Like you, I also work out with many people who are younger - sometimes collegiate athletes - as well as some around my age. Unlike you, I'm an on-water rower (machines in Winter when my river ices over). While I doubt this is as muscularly intense as CF, it can be a fairly intense/demanding thing along various dimensions. I now do better if I don't row every day, but instead vary activity. That can include other activities that enhance my rowing capability indirectly. But while I care a great deal about performance, my main goals are health, general fitness, and fun. Those goals color my workout plans.
I feel like any workout plan needs to be individualized, which puts me unavoidably in the driver's seat. If I need help, I'm going to look for an astute coach in my sport who is used to working with masters (a.k.a. old people) athletes.
I don't know how to assess you, at 52, a year into CF. You mention having been active a long time, but you aren't very specific. One of the most important issues in planning training is how to build to an optimal schedule. IMO, a gradual build usually works better. From your post, it's hard for me to tell whether your "constantly sore and inflamed" is a consequence of building up intensity/duration/frequency too fast for your fitness level, or because of exceeding some personal limit (whether age based or otherwise).

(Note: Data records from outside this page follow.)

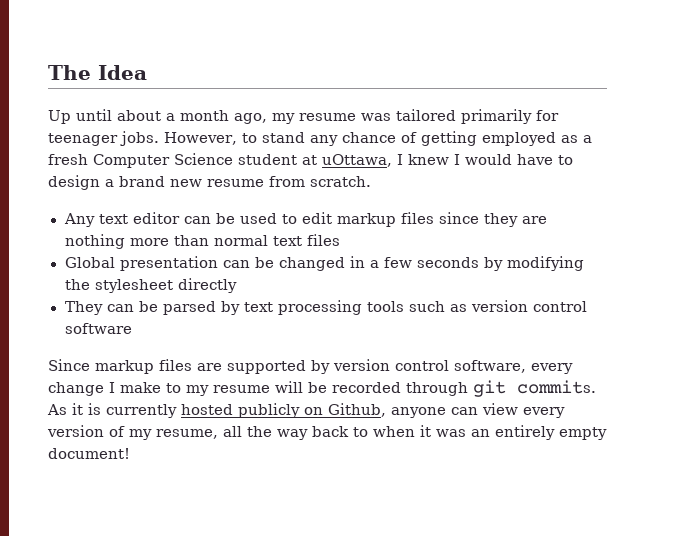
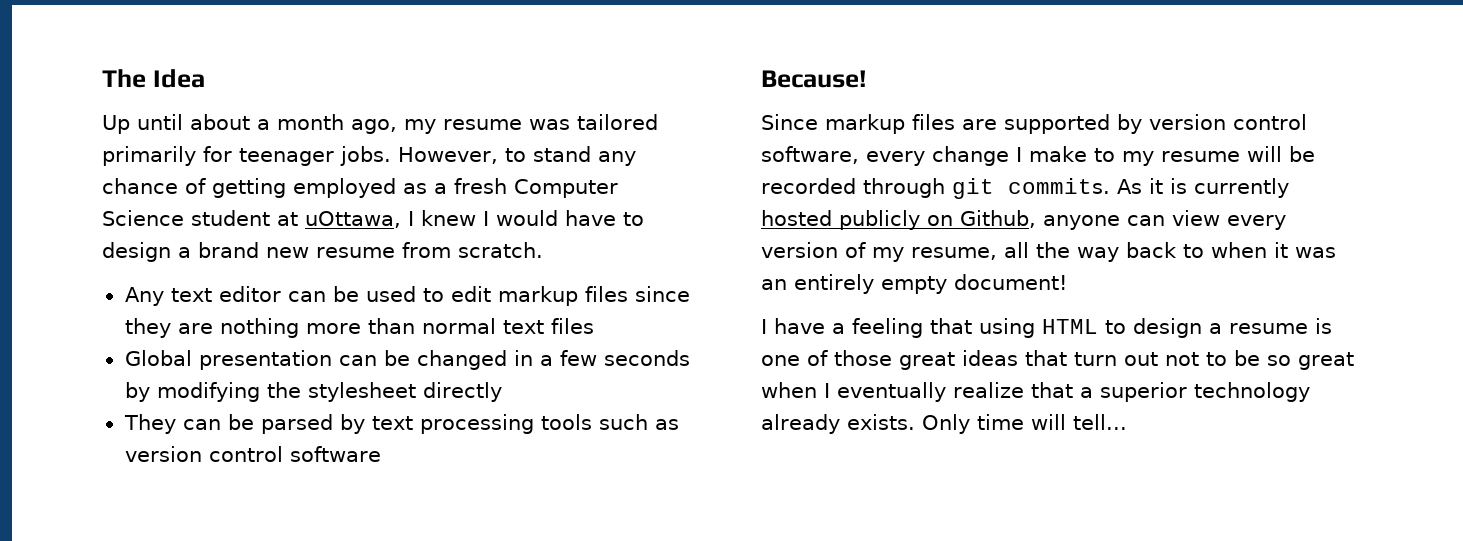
+ Because!
+ I have a feeling that using HTML to design a resume is one of those great ideas that turn out not to be so great when I eventually realize that a superior technology already exists. Only time will tell...

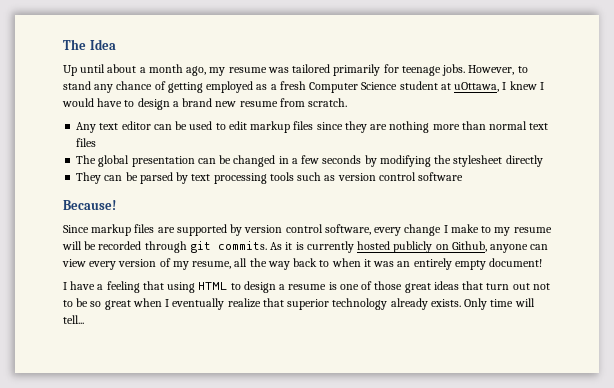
- Up until about a month ago, my resume was tailored primarily for teenager jobs.
+ Up until about a month ago, my resume was tailored primarily for teenage jobs.
- Global presentation can be changed in a few seconds by modifying the stylesheet directly
+ The global presentation can be changed in a few seconds by modifying the stylesheet directly
- I have a feeling that using HTML to design a resume is one of those great ideas that turn out not to be so great when I eventually realize that a superior technology already exists.
+ I have a feeling that using HTML to design a resume is one of those great ideas that turn out not to be so great when I eventually realize that superior technology already exists.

You imply but don't explicitly state an interest in weight loss. If you're in a calorie deficit, how big a deficit? That matters. So does nutrition, especially but not exclusively protein. Ditto for hydration, sleep, and more. For me, factors I could ignore or back-burner when younger need to be consistently on point now if I want good results. (Even so, there are limits for me, but I'm 17 years older than you are, among other things.)
I guess what I'm saying is that I think it's going to be hard for anyone else to answer what you should do, even if some other over-50 CF athlete shows up. I feel like the more realistic answer is a hard think about what your most important goals are, in what priority order, and probably some experimentation with what approach delivers you personally and individually the best benefits in those terms. I feel like progress is almost always going to be slower than we wish - at any age! - but that progress is possible.
I'm not saying that I think that's easy. Given that, I'd underscore what I said above about finding some coaching - if possible - from an astute, experienced coach or trainer who's effective at working with older CF athletes.